In figure I, three graphs were plotted for the variation of pressure coefficient with angle. Each of the graphs was representing data for a unique condition. In the case of the theoretical data graph (green coloured), which represents the condition of frictionless flow, shows that at zero angle the pressure is a maximum (stagnation pressure). Moreover at an angle of 180° (rear of cylinder), the pressure once again reaches a maximum value. This relationship clearly indicates that the pressure distribution pattern would have been exactly symmetrical around a vertical axis at the centre of the cylinder.
However, in the case of both laminar and turbulent flow the lines if symmetry is not vertical but horizontal about the centre of the cylinder. By looking at the graphs, all graphs show a maximum pressure coefficient at an angle of zero (equivalent to 360°), which shows that whatever flow condition is imposed a maximum pressure will still remain at the stagnation point, which is the point where the fluid is brought to a stop.
For laminar flow, the pressure coefficient remains more or less constant after an angle of approximately 75°. This point is referred as the angle of separation, where the flow starts to “separate” from the cylinder’s surface. This value of 75° is very close to the value of 82° given for angle of separation for laminar flow in figure E.
In the case for turbulent flow, the pressure coefficient stays more or less constant after an angle of approximately 130° (i.e. angle of separation). Once again, even this value for angle of separation is very similar to the value of 120° given for turbulent flow in figure E.
One of the main reasons why there is a difference in shape between the theoretical graph and the experimental graphs for pressure coefficient is due to the fact that the assumption of air being a frictionless flow is invalid, since air is a viscous fluid. Overall the characteristics of the pressure coefficient graphs can be said to be an accurate presentation of actual data, since the three pressure coefficient graphs (between angle 0 to 180°) are highly identical in terms of both the shape and scale of the pressure coefficient graphs shown in figure E.
The value of tunnel calibration constant (k) for experiment 1 was found to be inaccurate (due to experimental errors) since the value is not expected to exceed 1. However, the value of k for experiment 1 shows that very negligible energy losses take place across the contraction of the wind tunnel under laminar flow.

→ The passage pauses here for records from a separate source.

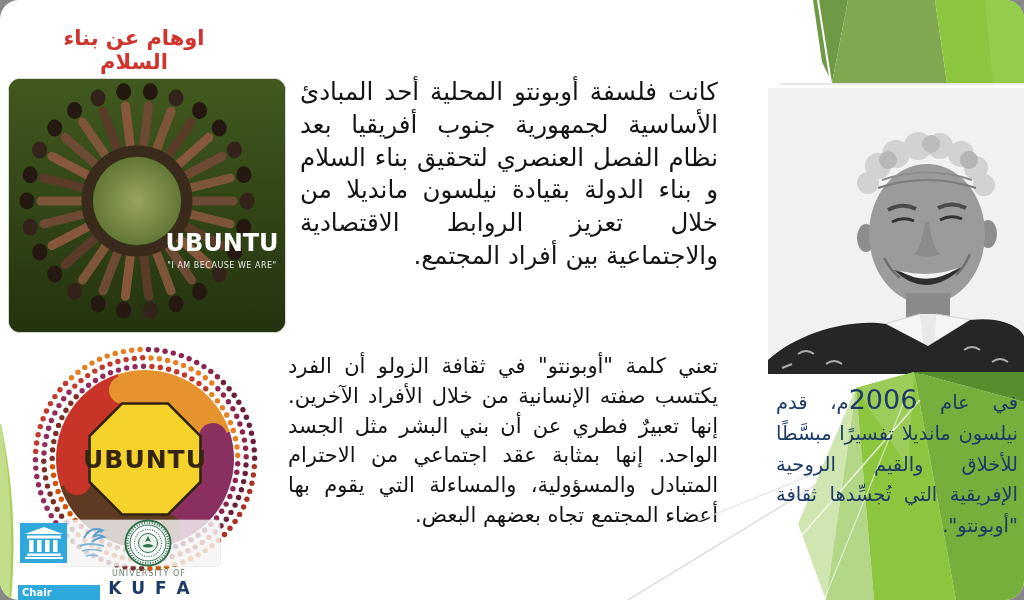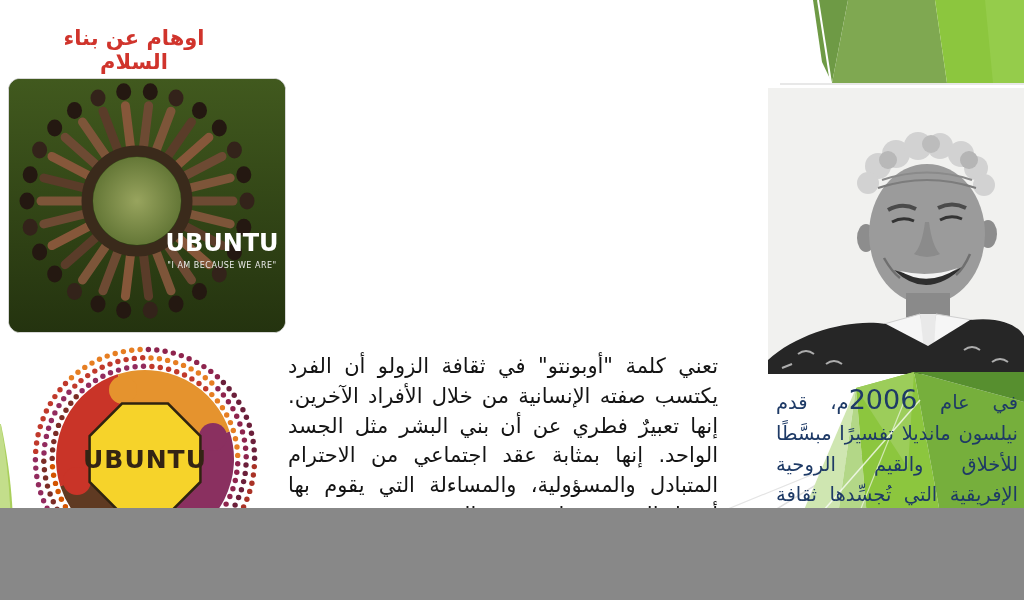--- a/index.html
+++ b/index.html
@@ -4,8 +4,8 @@
 <style>
   html,body{margin:0;padding:0;background:#888;}
   .slide{
-    position:relative;width:1024px;height:508px;background:#ffffff;
-    overflow:hidden;font-family:"DejaVu Sans",sans-serif;margin:0 auto;
+    position:relative;width:1024px;height:600px;background:#ffffff;
+    overflow:hidden;font-family:"DejaVu Sans",sans-serif;margin:0 auto;border-radius:19px;
   }
   .abs{position:absolute;}
   

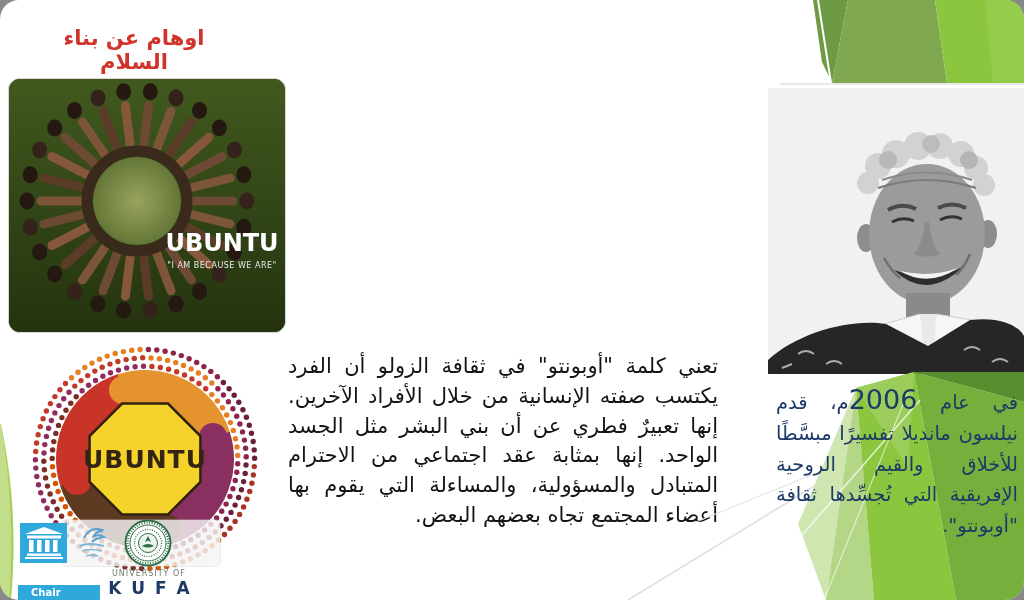--- a/index.html
+++ b/index.html
@@ -702,6 +702,7 @@
     </svg>
   </div>
 
+  <div class="abs para para-1">كانت فلسفة أوبونتو المحلية أحد المبادئ الأساسية لجمهورية جنوب أفريقيا بعد نظام الفصل العنصري لتحقيق بناء السلام و بناء الدولة بقيادة نيلسون مانديلا من خلال تعزيز الروابط الاقتصادية والاجتماعية بين أفراد المجتمع.</div>
   <div class="abs para para-2">تعني كلمة "أوبونتو" في ثقافة الزولو أن الفرد يكتسب صفته الإنسانية من خلال الأفراد الآخرين. إنها تعبيرٌ فطري عن أن بني البشر مثل الجسد الواحد. إنها بمثابة عقد اجتماعي من الاحترام المتبادل والمسؤولية، والمساءلة التي يقوم بها أعضاء المجتمع تجاه بعضهم البعض.</div>
 
   <svg class="abs green-header" viewBox="0 0 244 86">

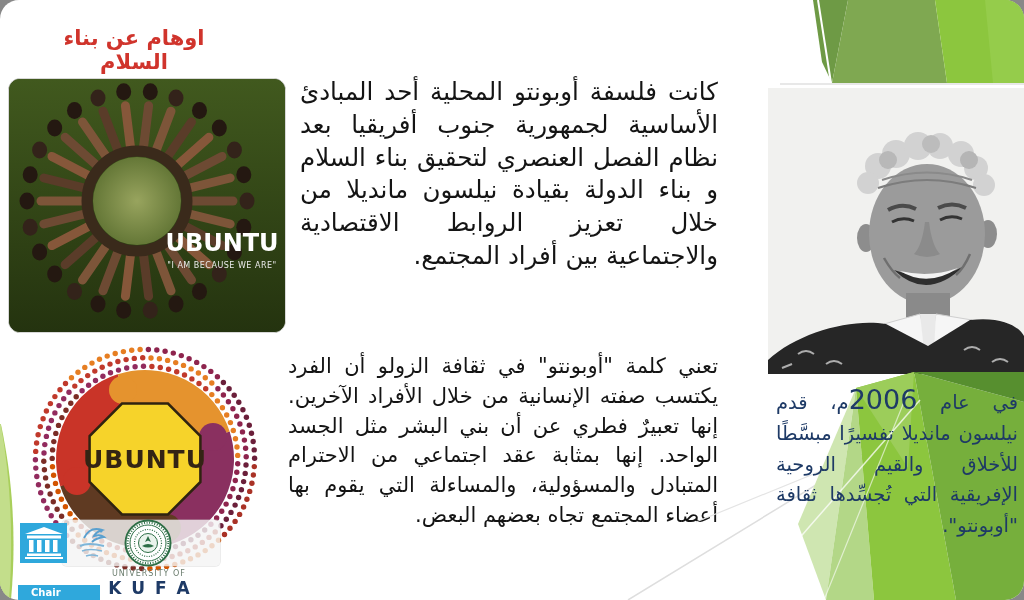--- a/index.html
+++ b/index.html
@@ -52,7 +52,7 @@
   }
   .unesco-chair-chip{
     left:18px;top:585px;width:82px;height:15px;background:#2fa8dc;color:#ffffff;
-    font-size:10px;font-weight:bold;line-height:15px;padding-left:13px;box-sizing:border-box;
+    font-size:10px;font-weight:bold;line-height:15px;padding-left:4px;box-sizing:border-box;
   }
   .unitwin{left:70px;top:524px;width:46px;height:38px;}
   .kufa-seal{left:124px;top:519px;width:48px;height:48px;}

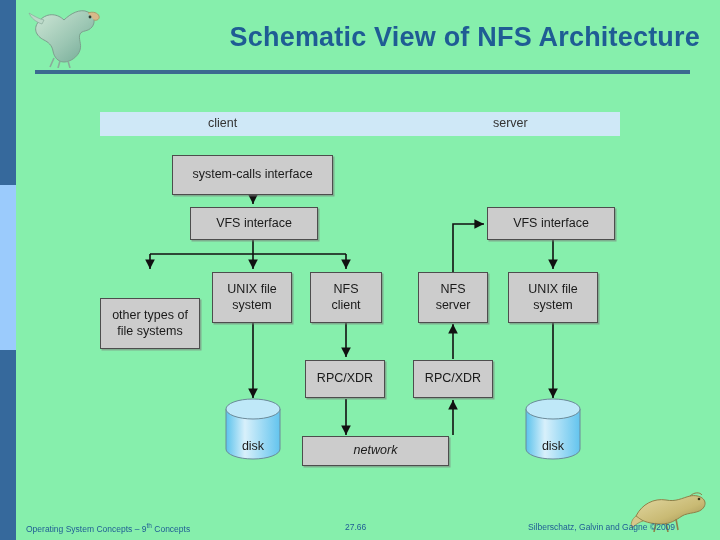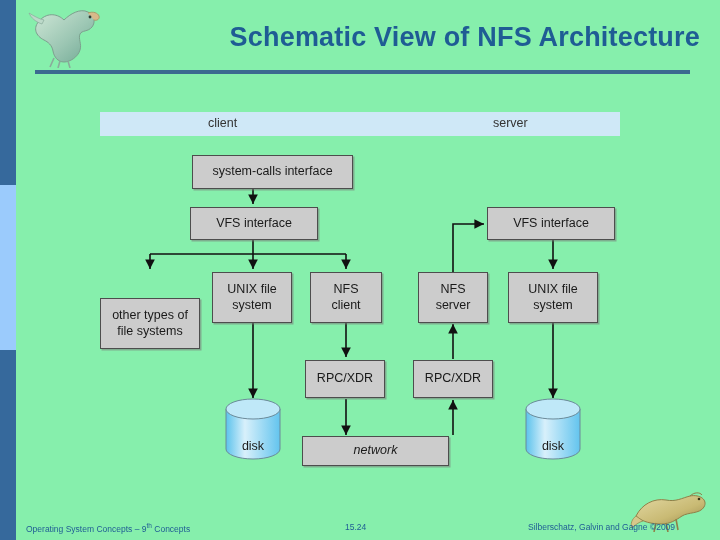--- a/index.html
+++ b/index.html
@@ -138,7 +138,7 @@
       </g>
     </svg>
 
-    <div class="box" style="left:172px;top:155px;width:161px;height:34px;margin-left:20px;">
+    <div class="box" style="left:172px;top:155px;width:161px;height:40px;">
       <span>system-calls interface</span>
     </div>
 

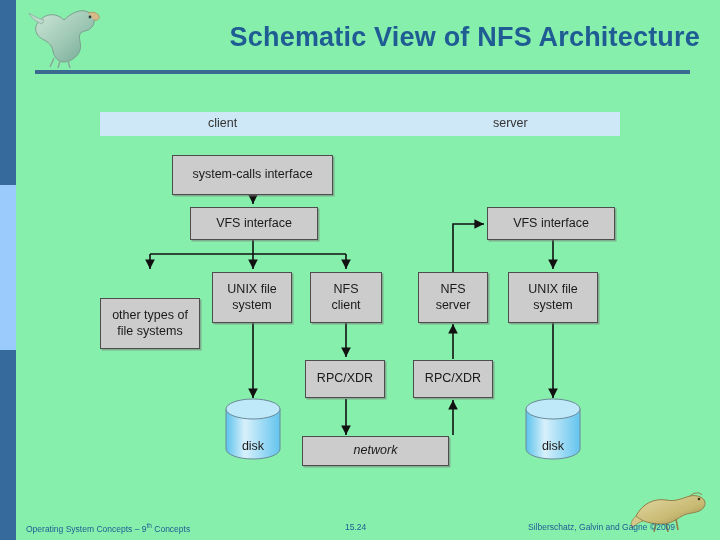--- a/index.html
+++ b/index.html
@@ -230,7 +230,7 @@
   <div class="footer f-left">
     <span>Operating System Concepts – 9</span><span class="sup">th</span><span> Concepts</span>
   </div>
-  <div class="footer f-center">15.24</div>
+  <div class="footer f-center">27.66</div>
   <div class="footer f-right">Silberschatz, Galvin and Gagne ©2009</div>
 
 </div>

The value of k was significantly lower for experiment 2; this clearly shows that the energy losses that take place across the contraction of the wind tunnel are significant. The main reason for significant amount of energy losses is due to the introduction of a grid system at the upstream in experiment 2. The grid system dramatically increases the effects of friction to the oncoming flow. For this reason, some of the initial kinetic energy of the airflow is “lost” as heat and sound energy.
The obtained graphs for variation of pressure coefficient with angle around the cylinder perimeter can be said to be fairly accurate, since both the shape and scale of them is extremely identical to the graphs representing the same data in figure D.
For experiment 1 the coefficient of drag value had a percentage error of only 2.5%, which shows that the experimental errors did not have a significant impact on the final result. However, in the case of experiment 2, the percentage error for the coefficient of drag was a massive 56%, clearly the experimental error did significantly affect the final result in experiment 2.
In future improvements, the percentage error of the CD value in experiment 2 could be further decreased by reducing experimental errors mentioned in the discussion section.